Plagued by their cries of frustration, Rothenberg posted a public apology to the LGBTQ+ community on March 24th, 2016.
“The thinking behind having the ultimate tragedy follow the ultimate joy was to heighten the drama and underscore the universal fragility of life.”
While Rothenberg’s apology was not widely accepted by the LGBTQ+ community, he stood by his stance that the manner of Lexa’s death was to ramp up tension on the show. To pacify fans who didn’t feel any sense of closure from Lexa and Clarke’s final moments together, he reassured LGBTQ+ viewers that the two loved one another, though he never allowed for Lexa to say the words on screen due to her murderer’s imposed mantra of “love is weakness.”
Other LGBTQ+ Casualties
Lexa is one of many LGBTQ+ characters who died before their time.
In Netflix’s animated series Voltron: Legendary Defender, main character Takeshi “Shiro” Shirogane (Josh Keaton) is revealed to be a gay man in season 7. To drum up excitement and ultimately queerbait the LGBTQ+ community before the season aired on August 10th, showrunners released the clip confirming Shiro’s sexuality during San Diego Comic Con in July 2018.
During an interview featuring lead showrunner Joaquim Dos Santos, when asked about Shiro’s character and how long his sexuality had been in development, Santos states, “Well, it’s something that’s been in Shiro’s character basically from the start. We had to kind of shift things around with how we rolled out the backstories, just due to scheduling things.”
However, following Shiro’s flashback scene with then-boyfriend Adam (Isaac Robinson-Smith), his sexuality is swept under the rug, and Adam is killed off later in season 7. To pacify fans who were outraged that Legendary Defender fell victim to the ‘bury your gays’ trope, Santos and his fellow writers gave Shiro his “happy ending” in a post-credits scene in the series finale.
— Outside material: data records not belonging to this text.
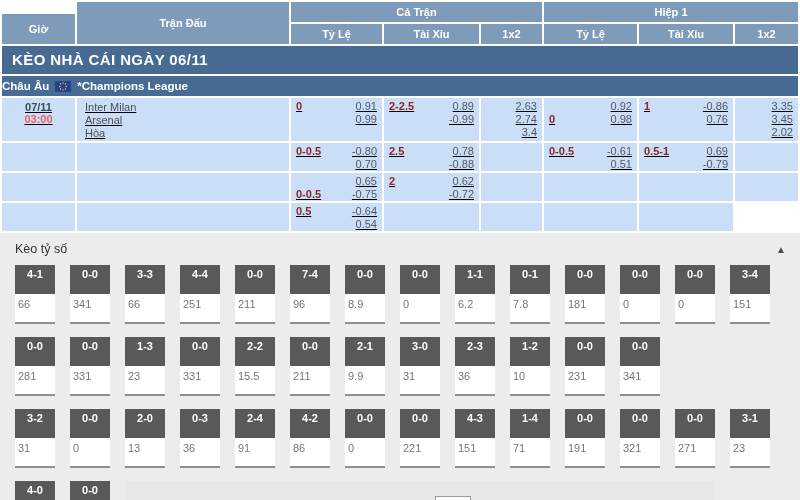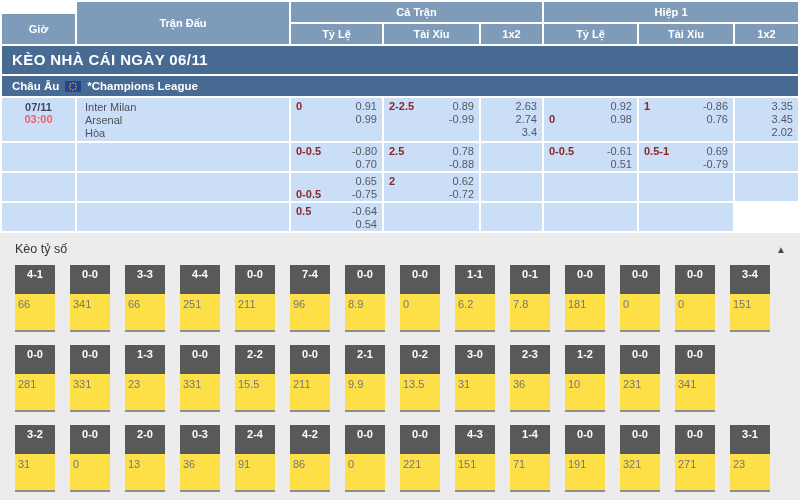--- a/index.html
+++ b/index.html
@@ -13,26 +13,26 @@
   .hcell { background:#7f9bba; color:#fff; font-size:11px; font-weight:bold;
     display:flex; align-items:center; justify-content:center; }
   .hc-time { grid-row:1/3; grid-column:1;margin-top:12px; }
   .hc-match { grid-row:1/3; grid-column:2; }
   .hc-full { grid-row:1; grid-column:3/6; }
   .hc-half { grid-row:1; grid-column:6/9; }
 
   .banner { margin:2px 2px 0; height:28px; background:#486b93; color:#fff;
     font-size:15px; font-weight:600; letter-spacing:.4px; line-height:28px; padding-left:10px; }
   .leaguebar { margin:2px 2px 0; height:20px; background:#486b93; color:#fff;
-    font-size:11.5px; font-weight:bold; display:flex; align-items:center; padding-left:10px; gap:6px; }
+    font-size:11.5px; font-weight:bold; display:flex; align-items:center; gap:6px; }
   .euflag { width:16px; height:11px; background:#26418f; display:inline-block; position:relative; }
   .euflag svg { display:block; }
 
   .orow { display:grid; grid-template-columns:73px 212px 91px 95px 61px 93px 94px 63px;
-    gap:2px; padding:0 2px; margin-top:2px; }
+    gap:2px; padding:0 2px; margin-top:2px;text-decoration:underline; }
   .ocell { background:#cadef7; font-size:11px; overflow:hidden; padding:2px 5px 0 5px; }
   .r0 .ocell { height:43px; } .r1 .ocell,.r2 .ocell,.r3 .ocell { height:28px; }
   .tcell { text-align:center; padding-top:3px; }
   .tcell .date { color:#3f4a55; font-weight:bold; }
   .tcell .clock { color:#f26161; font-weight:bold; }
   .teams { padding-left:8px; padding-top:3px; color:#4c5057; }
   .teams div { line-height:13px; }
   .ln { display:flex; justify-content:space-between; line-height:13px; }
   .ln .h { color:#8e2626; font-weight:bold; white-space:pre; }
   .ln .v { color:#55595e; }
@@ -42,21 +42,21 @@
   .score-section { margin-top:2px; background:#ececec; height:267px; padding-top:6px; }
   .score-head { display:flex; justify-content:space-between; align-items:center;
     margin:0 14px 6px 15px; height:20px; }
   .score-title { font-size:12.5px; color:#333; }
   .collapse { font-size:10px; color:#4a4a4a; cursor:pointer; }
   .srow { display:grid; grid-template-columns:repeat(14,40px); gap:15px;
     padding-left:15px; margin-bottom:13px; }
   .sbox { border-bottom:2px solid #8f8f8f; cursor:pointer; }
   .shead { height:29px; background:#58595b; color:#fff; font-size:11px; font-weight:bold;
     text-align:center; line-height:19px; }
-  .sval { height:36px; background:#fde047; color:#75767a; font-size:11px; padding:4px 0 0 3px; }
+  .sval { height:28px; background:#ffffff; color:#75767a; font-size:11px; padding:4px 0 0 3px; }
   .other-cell { grid-column:3/14; background:#e7e7e7; border-bottom:2px solid #8f8f8f;
     display:flex; align-items:center; justify-content:center; gap:8px; }
   .other-label { font-size:12px; color:#555; }
   .other-input { width:36px; height:27px; background:#fff; border:1px solid #9a9a9a;
     text-align:center; font-size:12px; color:#555; font-family:"Liberation Sans",sans-serif; }
 </style>
 </head>
 <body>
 
 <div class="odds-table">
@@ -339,24 +339,20 @@
         </div>
         <div class="sbox">
           <div class="shead">0-0</div>
           <div class="sval">211</div>
         </div>
         <div class="sbox">
           <div class="shead">2-1</div>
           <div class="sval">9.9</div>
         </div>
         <div class="sbox">
-          <div class="shead">0-2</div>
-          <div class="sval">13.5</div>
-        </div>
-        <div class="sbox">
           <div class="shead">3-0</div>
           <div class="sval">31</div>
         </div>
         <div class="sbox">
           <div class="shead">2-3</div>
           <div class="sval">36</div>
         </div>
         <div class="sbox">
           <div class="shead">1-2</div>
           <div class="sval">10</div>

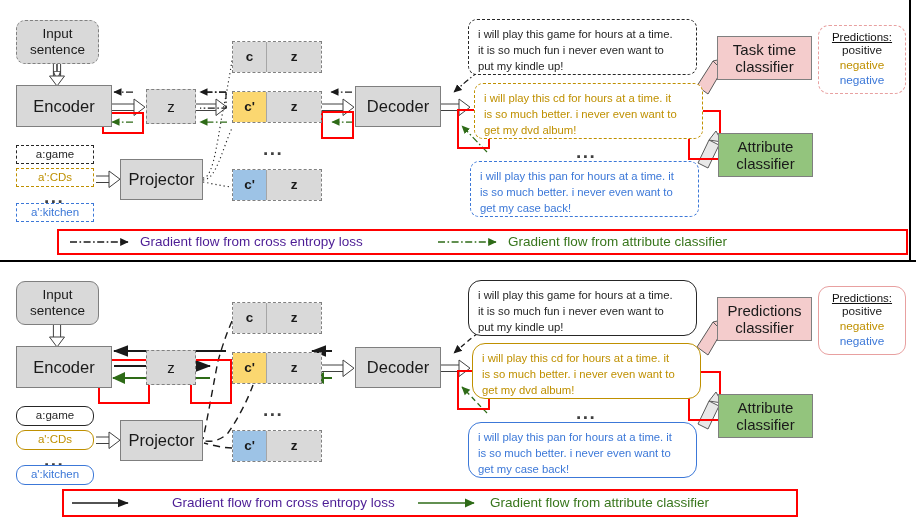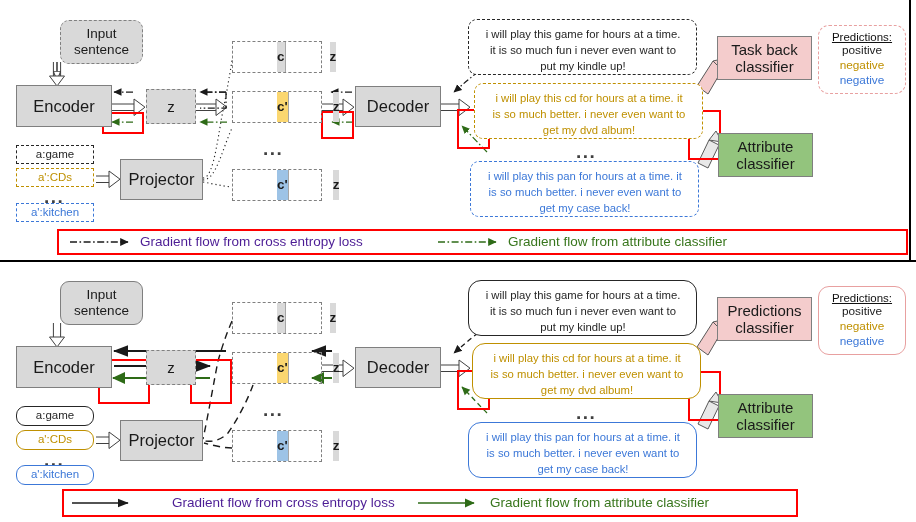--- a/index.html
+++ b/index.html
@@ -21,28 +21,28 @@
   .cell-c{background:#d9d9d9;}
   .yellow{background:#fbd770;}
   .blue{background:#9dc3e6;}
   .pink{background:#f4cccc;border:1px solid #7f7f7f;}
   .green{background:#93c47d;border:1px solid #7f7f7f;}
   .rnd{border-radius:9px;}
   .rnd-lg{border-radius:13px;}
 
   
   .t11{font-size:11.5px;}
-  .t13{font-size:13.5px;margin-left:44px;}
+  .t13{font-size:13.5px;}
   .t15{font-size:15px;}
   .t16{font-size:16.5px;}
   .bold{font-weight:bold;}
 
   
   .bub{position:absolute;box-sizing:border-box;padding:6px 8px 5px 9px;
-       font-size:11.3px;line-height:1.42;text-align:center;background:#fff;}
+       font-size:11.3px;line-height:1.42;text-align:left;background:#fff;}
   .bub.dash{border-style:dashed;border-width:1.5px;}
   .bub.solid{border-style:solid;border-width:1.6px;}
   .k-black{border-color:#262626;color:#262626;}
   .k-gold{border-color:#bf9000;color:#bf9000;}
   .k-blue{border-color:#3c78d8;color:#3c78d8;}
 
   
   .dots{position:absolute;font-size:19px;font-weight:bold;color:#3f3f3f;
         letter-spacing:1.5px;line-height:1;}
   .predbox{position:absolute;box-sizing:border-box;text-align:center;
@@ -243,21 +243,21 @@
     <div class="dots" style="left:576px;top:142px;">
       <span>...</span>
     </div>
     <div class="bub dash k-blue rnd" style="left:470px;top:161px;width:229px;height:56px;">
       <div>i will play this pan for hours at a time. it</div>
       <div>is so much better. i never even want to</div>
       <div>get my case back!</div>
     </div>
 
     <div class="n pink t15" style="left:717px;top:36px;width:95px;height:44px;flex-direction:column;">
-      <span>Task back</span>
+      <span>Task time</span>
       <span>classifier</span>
     </div>
     <div class="n green t15" style="left:718px;top:133px;width:95px;height:44px;flex-direction:column;">
       <span>Attribute</span>
       <span>classifier</span>
     </div>
 
     <div class="predbox dash" style="left:818px;top:25px;width:88px;height:69px;">
       <div class="hd">Predictions:</div>
       <div class="ln c-pos">positive</div>

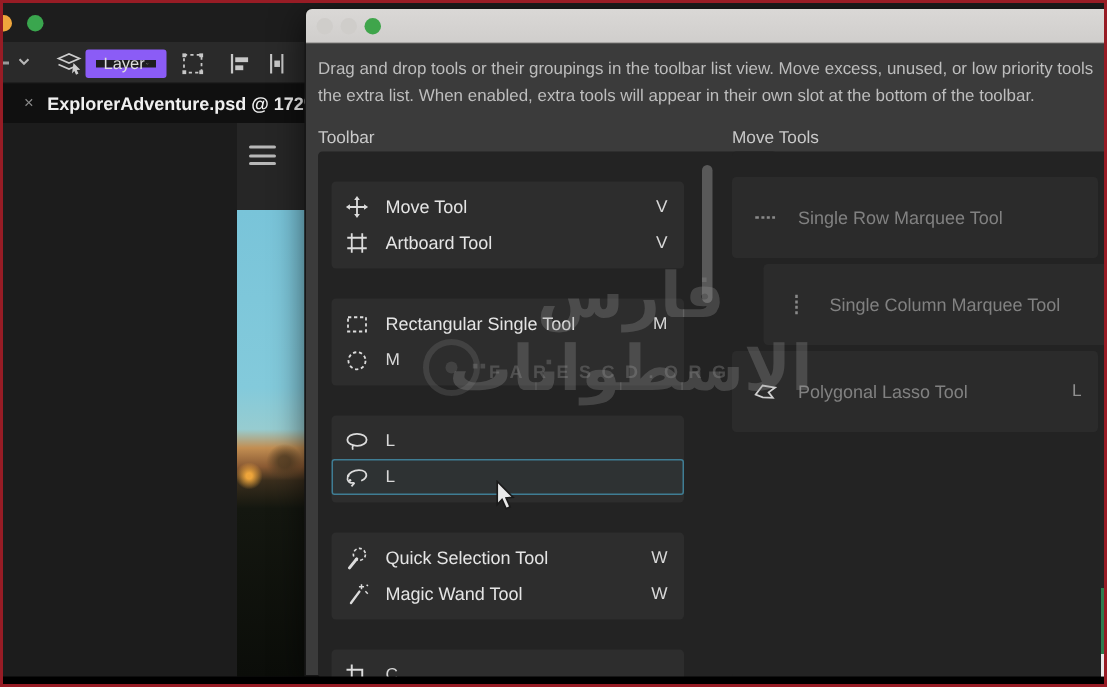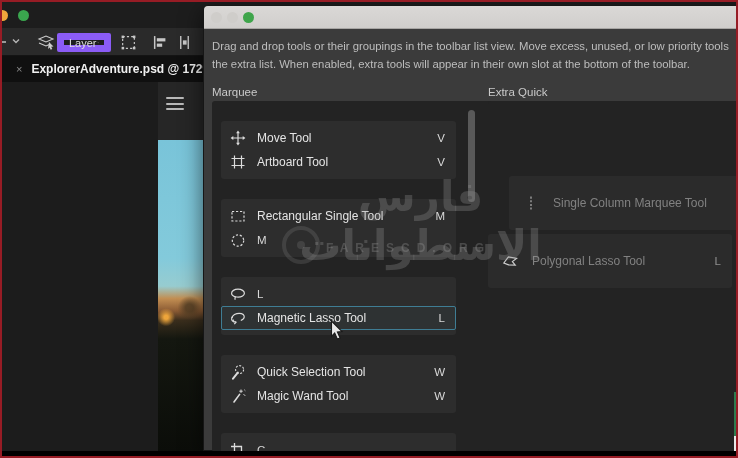--- a/index.html
+++ b/index.html
@@ -143,22 +143,22 @@
       <div class="abs dlg-tl" style="left:7px;background:#cfcdca;"></div>
       <div class="abs dlg-tl" style="left:23px;background:#cfcdca;"></div>
       <div class="abs dlg-tl" style="left:39px;background:#3fa54b;"></div>
     </div>
 
     <div class="abs" id="dlg-instructions">
       <div>Drag and drop tools or their groupings in the toolbar list view. Move excess, unused, or low priority tools</div>
       <div>the extra list. When enabled, extra tools will appear in their own slot at the bottom of the toolbar.</div>
     </div>
 
-    <div class="abs col-label" id="toolbar-label">Marquee</div>
-    <div class="abs col-label" id="extra-label">Extra Quick</div>
+    <div class="abs col-label" id="toolbar-label">Toolbar</div>
+    <div class="abs col-label" id="extra-label">Move Tools</div>
 
     <div class="abs list-panel" id="toolbar-panel">
       <div class="abs" id="scroll-thumb"></div>
     <div class="tool-group" style="top: 20px;">
           <div class="tool-row">
             <span class="tool-ic"><svg viewBox="0 0 16 16" width="16" height="16">
                 <path d="M8 3v10M3 8h10" fill="none" stroke="currentColor" stroke-width="1.2"></path>
                 <path fill="currentColor" d="M8 .6l1.9 2.7H6.1zM8 15.4l1.9-2.7H6.1zM.6 8l2.7-1.9v3.8zM15.4 8l-2.7-1.9v3.8z"></path>
               </svg></span>
             <span class="tool-name">Move Tool</span>
@@ -194,21 +194,20 @@
               </svg></span>
             <span class="tool-key">L</span>
           </div>
           <div class="tool-row selected">
             <span class="tool-ic"><svg viewBox="0 0 16 16" width="16" height="16">
                 <path d="M6.3 11.9c-2.3.3-4.1-.6-4.6-2.3C1.1 7.2 3.3 4.6 6.8 3.7c3.4-.9 6.7.1 7.3 2.1.5 1.7-.9 3.6-3.3 4.7" fill="none" stroke="currentColor" stroke-width="1.2"></path>
                 <path d="M6.3 11.9l-2 2.3" fill="none" stroke="currentColor" stroke-width="1.2"></path>
                 <circle cx="2.2" cy="7.2" r=".8" fill="currentColor"></circle>
                 <circle cx="3.4" cy="10.2" r=".8" fill="currentColor"></circle>
               </svg></span>
-            <span class="tool-name">Magnetic Lasso Tool</span>
             <span class="tool-key">L</span>
           </div>
         </div>
         <div class="tool-group" style="top: 254px;">
           <div class="tool-row">
             <span class="tool-ic"><svg viewBox="0 0 16 16" width="16" height="16">
                 <circle cx="9.6" cy="5.6" r="4" fill="none" stroke="currentColor" stroke-width="1.1" stroke-dasharray="2 1.6"></circle>
                 <path d="M7.8 8.6L3 14.6" stroke="currentColor" stroke-width="2" stroke-linecap="round"></path>
               </svg></span>
             <span class="tool-name">Quick Selection Tool</span>
@@ -226,20 +225,29 @@
         <div class="tool-group" style="top: 332px;">
           <div class="tool-row">
             <span class="tool-ic"><svg viewBox="0 0 16 16" width="16" height="16">
                 <path d="M4.5 1v10.5H15.5M1 4.5h10.5V15.5" fill="none" stroke="currentColor" stroke-width="1.3"></path>
               </svg></span>
             <span class="tool-key">C</span>
           </div>
         </div>
       </div>
     <div class="abs list-panel" id="extra-panel">
+        <div class="extra-group" style="top: 17px; padding: 15px 0px;">
+          <div class="tool-row">
+            <span class="tool-ic "><svg viewBox="0 0 16 16" width="16" height="16">
+                <path d="M1.5 8h2.4M5.6 8h2M9.2 8h2M12.8 8h1.9" stroke="currentColor" stroke-width="1.7"></path>
+              </svg></span>
+            <span class="tool-name">Single Row Marquee Tool</span>
+            <span class="tool-key"></span>
+          </div>
+        </div>
         <div class="extra-group" style="top: 75px; padding: 15px 0px; margin-left: 21px;">
           <div class="tool-row">
             <span class="tool-ic "><svg viewBox="0 0 16 16" width="16" height="16">
                 <path d="M8 1.5v2.2M8 5.3v2M8 8.9v2M8 12.5v2" stroke="currentColor" stroke-width="1.7"></path>
               </svg></span>
             <span class="tool-name">Single Column Marquee Tool</span>
             <span class="tool-key"></span>
           </div>
         </div>
         <div class="extra-group" style="top: 133px; padding: 15px 0px;">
Shiro, dressed in a tux, is seen happily kissing his new husband, Curtis (Blake Michael).
Like Lexa, Shiro’s late ex-boyfriend, Adam, is only one of the many buried gays.
Dead Lesbian Syndrome
Drastically skewed in favor of women, 204 lesbian and bisexual women have been killed off on-screen since 1976, with an additional 62 lesbian and bisexual women killed off in the 2016-2017 television season alone. Referred to as Dead Lesbian Syndrome, the targeted killing of lesbian and bisexual women on television is a sub-category of the ‘bury your gays’ trope.
In an annual study released by GLAAD (Gay & Lesbian Alliance Against Defamation) in 2018, statistics show that of the 901 series-regular characters on broadcast television, only 58 were confirmed to be lesbian, gay, bisexual, or transgender. Additionally, 28 reoccurring characters also identified as LGBTQ+. On cable television, there was a record number of 173 LGBTQ+ characters, and on digital streaming services, there were 65 total LGBTQ+ identifying characters.
President and CEO of GLAAD, Sarah Kate Ellis, states in the introduction to the report, “While we have seen some great changes, in this current culture of divisiveness our need from Hollywood is greater. When the Administration in Washington, D.C. is actively working to roll back the rights of all marginalized communities and using fear to divide us, entertainment has the unparalleled opportunity to connect with people in their living rooms.”